BEGIN Data provided
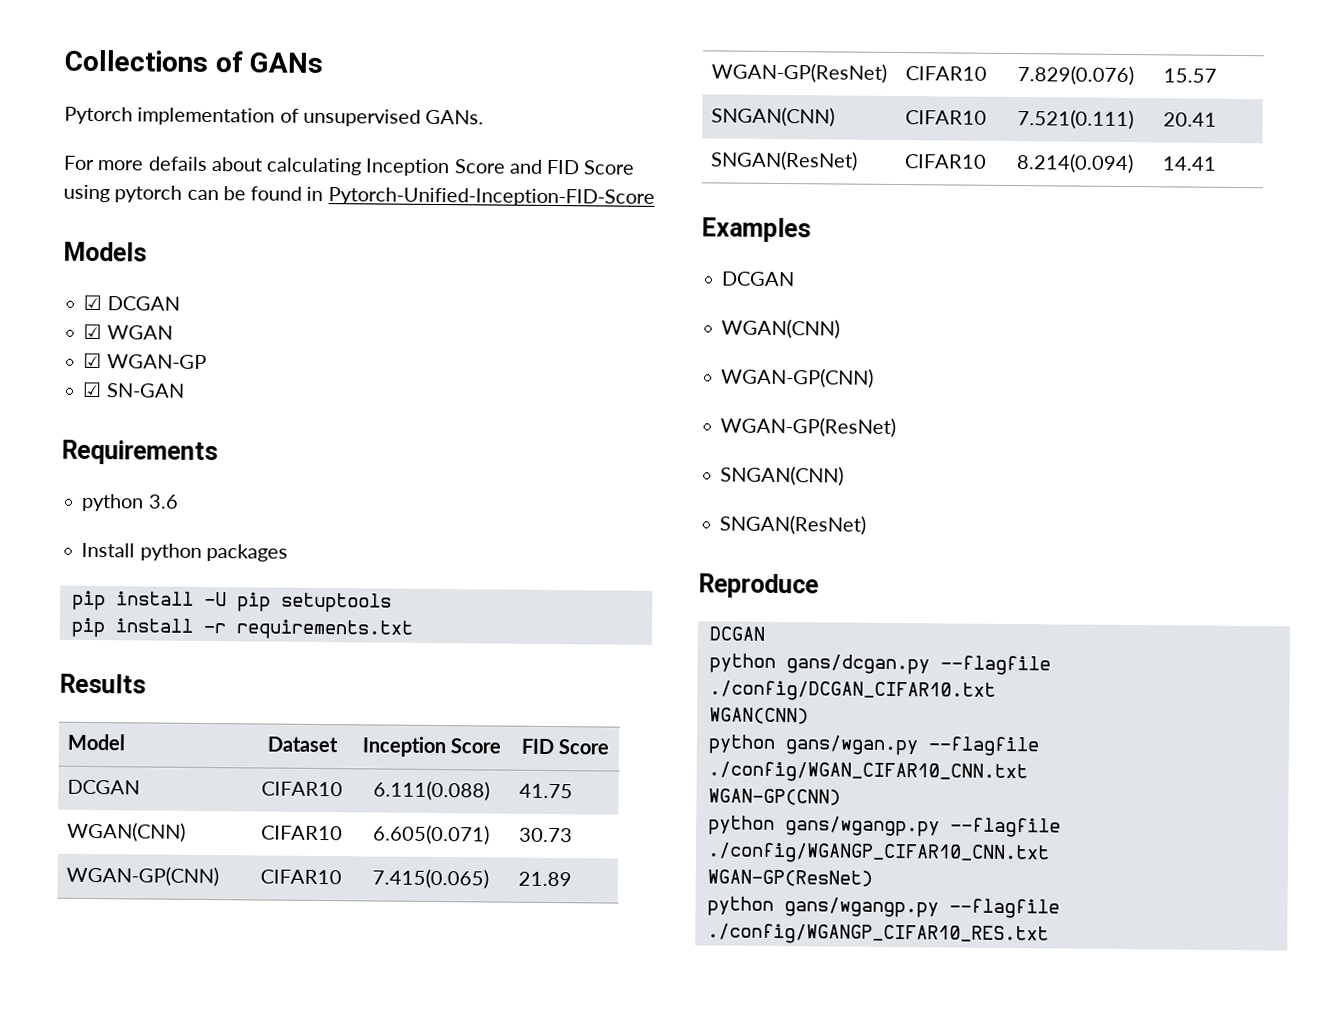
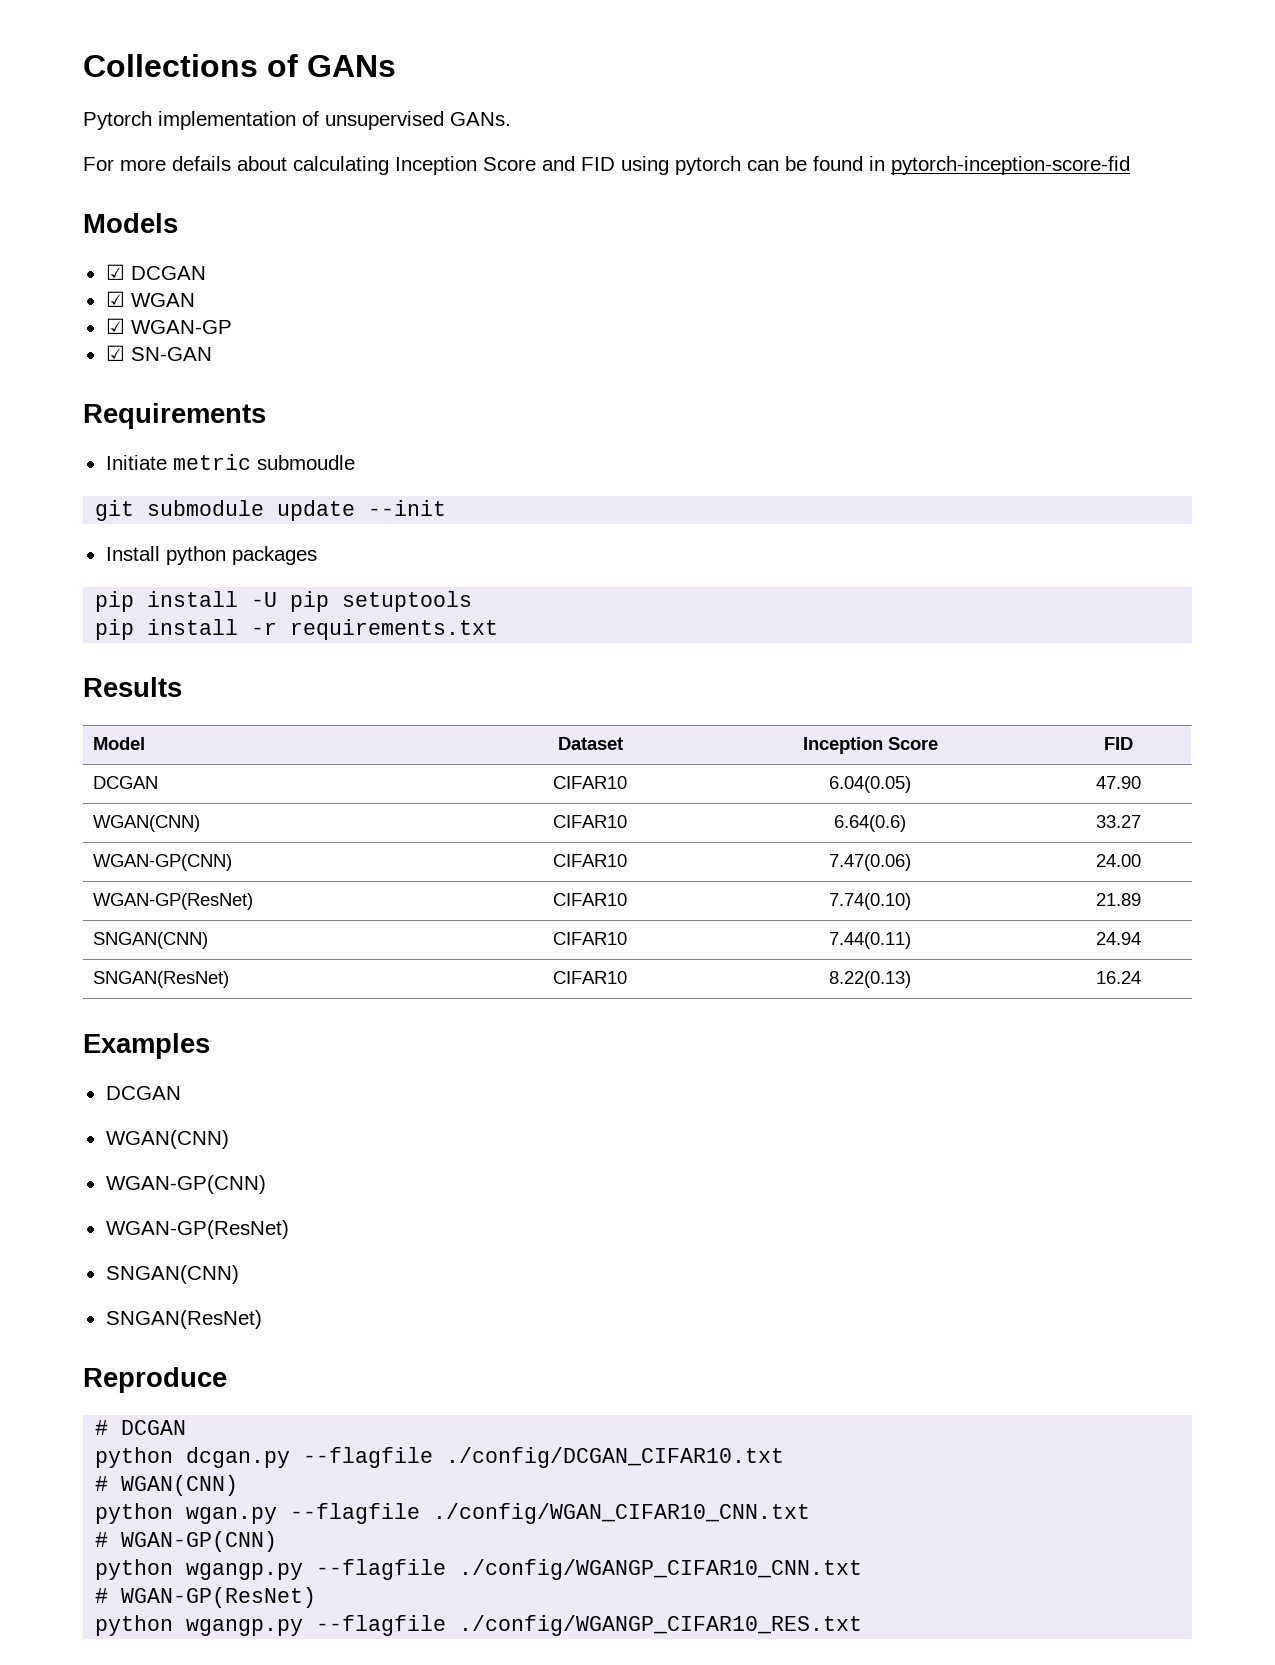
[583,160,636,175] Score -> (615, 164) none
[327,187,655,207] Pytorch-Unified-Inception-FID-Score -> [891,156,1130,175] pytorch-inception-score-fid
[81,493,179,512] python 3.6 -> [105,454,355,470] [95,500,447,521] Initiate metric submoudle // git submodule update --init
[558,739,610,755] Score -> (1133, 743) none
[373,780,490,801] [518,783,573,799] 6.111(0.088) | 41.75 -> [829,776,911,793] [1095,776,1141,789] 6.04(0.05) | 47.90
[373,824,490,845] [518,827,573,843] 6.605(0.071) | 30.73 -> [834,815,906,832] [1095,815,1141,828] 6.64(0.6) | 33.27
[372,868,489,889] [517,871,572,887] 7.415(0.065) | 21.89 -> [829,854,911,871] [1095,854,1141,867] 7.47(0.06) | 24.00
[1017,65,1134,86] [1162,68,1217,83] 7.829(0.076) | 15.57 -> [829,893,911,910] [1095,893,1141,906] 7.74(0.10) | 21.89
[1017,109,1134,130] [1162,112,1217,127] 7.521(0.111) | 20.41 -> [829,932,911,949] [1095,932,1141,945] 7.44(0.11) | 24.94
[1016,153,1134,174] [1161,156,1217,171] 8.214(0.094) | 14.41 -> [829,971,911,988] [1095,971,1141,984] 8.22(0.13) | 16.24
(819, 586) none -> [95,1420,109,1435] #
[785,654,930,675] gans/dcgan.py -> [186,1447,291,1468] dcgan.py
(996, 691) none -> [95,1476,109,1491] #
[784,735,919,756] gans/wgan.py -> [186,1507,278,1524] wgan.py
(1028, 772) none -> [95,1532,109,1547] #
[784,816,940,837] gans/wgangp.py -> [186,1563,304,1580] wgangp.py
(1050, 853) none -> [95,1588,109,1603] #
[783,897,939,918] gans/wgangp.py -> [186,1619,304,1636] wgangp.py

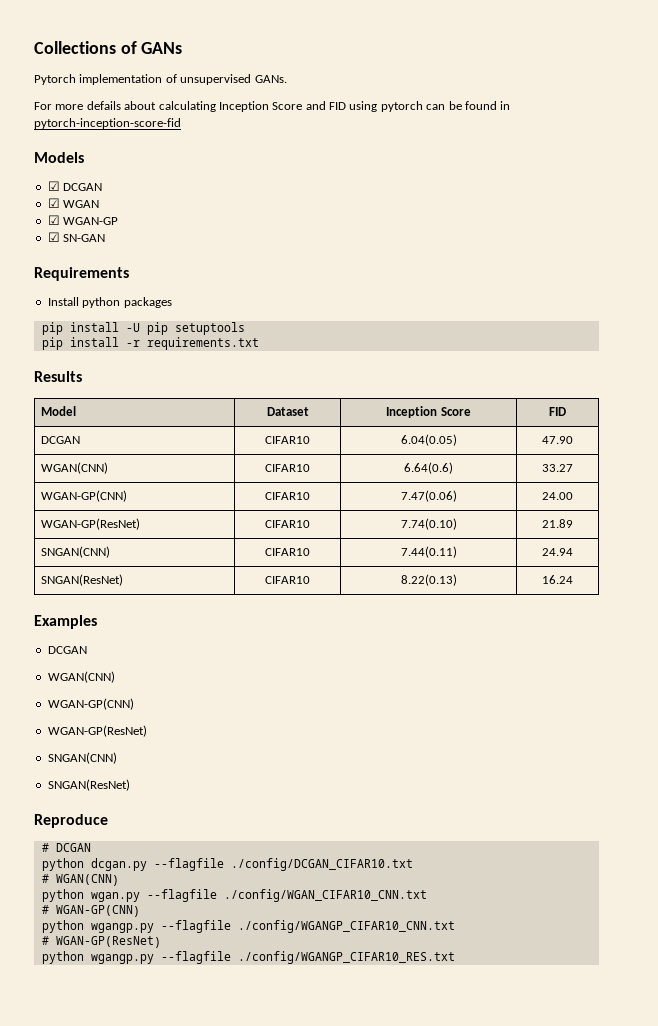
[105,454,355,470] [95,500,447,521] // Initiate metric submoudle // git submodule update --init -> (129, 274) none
END Data provided
Set down each entry above word for word, without its pictures.

• Answer section
[583,160,636,175] Score -> (615, 164) none
[327,187,655,207] Pytorch-Unified-Inception-FID-Score -> [891,156,1130,175] pytorch-inception-score-fid
[81,493,179,512] python 3.6 -> [105,454,355,470] [95,500,447,521] Initiate metric submoudle // git submodule update --init
[558,739,610,755] Score -> (1133, 743) none
[373,780,490,801] [518,783,573,799] 6.111(0.088) | 41.75 -> [829,776,911,793] [1095,776,1141,789] 6.04(0.05) | 47.90
[373,824,490,845] [518,827,573,843] 6.605(0.071) | 30.73 -> [834,815,906,832] [1095,815,1141,828] 6.64(0.6) | 33.27
[372,868,489,889] [517,871,572,887] 7.415(0.065) | 21.89 -> [829,854,911,871] [1095,854,1141,867] 7.47(0.06) | 24.00
[1017,65,1134,86] [1162,68,1217,83] 7.829(0.076) | 15.57 -> [829,893,911,910] [1095,893,1141,906] 7.74(0.10) | 21.89
[1017,109,1134,130] [1162,112,1217,127] 7.521(0.111) | 20.41 -> [829,932,911,949] [1095,932,1141,945] 7.44(0.11) | 24.94
[1016,153,1134,174] [1161,156,1217,171] 8.214(0.094) | 14.41 -> [829,971,911,988] [1095,971,1141,984] 8.22(0.13) | 16.24
(819, 586) none -> [95,1420,109,1435] #
[785,654,930,675] gans/dcgan.py -> [186,1447,291,1468] dcgan.py
(996, 691) none -> [95,1476,109,1491] #
[784,735,919,756] gans/wgan.py -> [186,1507,278,1524] wgan.py
(1028, 772) none -> [95,1532,109,1547] #
[784,816,940,837] gans/wgangp.py -> [186,1563,304,1580] wgangp.py
(1050, 853) none -> [95,1588,109,1603] #
[783,897,939,918] gans/wgangp.py -> [186,1619,304,1636] wgangp.py

[105,454,355,470] [95,500,447,521] // Initiate metric submoudle // git submodule update --init -> (129, 274) none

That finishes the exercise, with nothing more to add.